* _What the exercise asks_
The line containing "display:flex; align-items:center; justify-content:center;" marks the end; write out exactly every line from the start of the data up to and including it, without the pictures.

Stored data entries
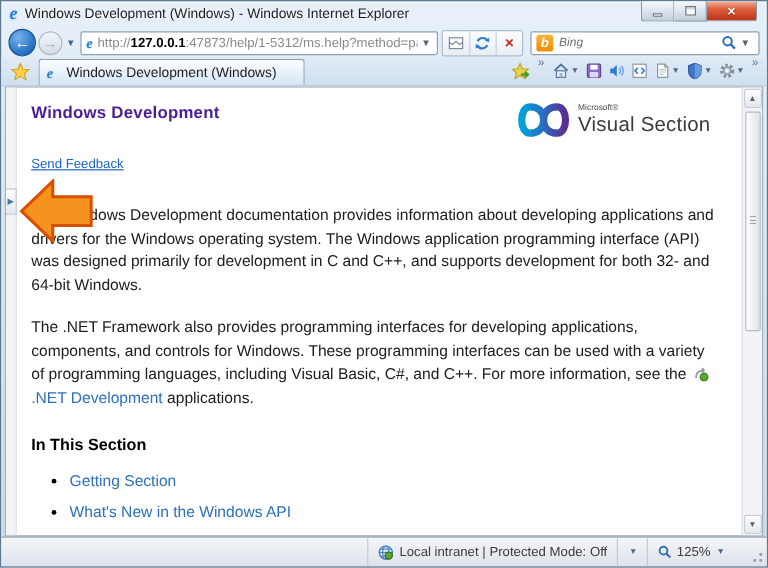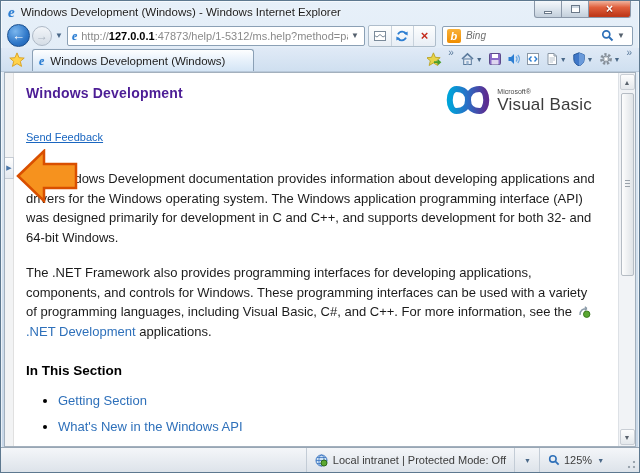--- a/index.html
+++ b/index.html
@@ -65,7 +65,7 @@
   .tab { display:flex; align-items:center; height:22px; width:222px; margin-left:3px;
     background:linear-gradient(#fdfeff,#e9f2fb 45%,#d4e5f5); border:1px solid #8ba0b5; border-bottom:none;
     border-radius:3px 3px 0 0; padding:0 6px; }
-  .tab-label { font-size:11.5px; color:#1c1c1c; margin-left:6px; white-space:nowrap; overflow:hidden; }
+  .tab-label { font-size:11.5px; color:#1c1c1c; margin-left:11px; white-space:nowrap; overflow:hidden; }
   .cmdbar { display:flex; align-items:center; height:24px; margin-left:auto; gap:1px; }
   .cmdbtn { display:flex; align-items:center; justify-content:center; padding:0 2px; height:22px; }
   .chev { color:#5a7a9c; font-size:10px; padding:0 3px; align-self:flex-start; }

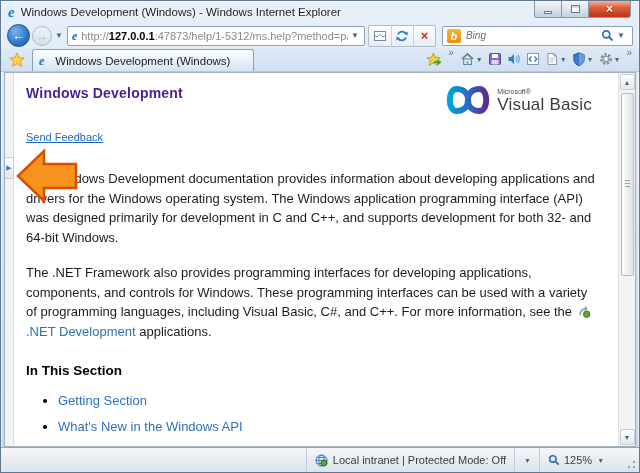--- a/index.html
+++ b/index.html
@@ -291,7 +291,7 @@
           </svg>
           <span class="vslogo-text">
             <span class="ms-small">Microsoft®</span>
-            <span class="vs-name">Visual Basic</span>
+            <span class="vs-name">Visual Section</span>
           </span>
         </div>
       </div>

* _Response to this exercise_
--- a/index.html
+++ b/index.html
@@ -65,7 +65,7 @@
   .tab { display:flex; align-items:center; height:22px; width:222px; margin-left:3px;
     background:linear-gradient(#fdfeff,#e9f2fb 45%,#d4e5f5); border:1px solid #8ba0b5; border-bottom:none;
     border-radius:3px 3px 0 0; padding:0 6px; }
-  .tab-label { font-size:11.5px; color:#1c1c1c; margin-left:6px; white-space:nowrap; overflow:hidden; }
+  .tab-label { font-size:11.5px; color:#1c1c1c; margin-left:11px; white-space:nowrap; overflow:hidden; }
   .cmdbar { display:flex; align-items:center; height:24px; margin-left:auto; gap:1px; }
   .cmdbtn { display:flex; align-items:center; justify-content:center; padding:0 2px; height:22px; }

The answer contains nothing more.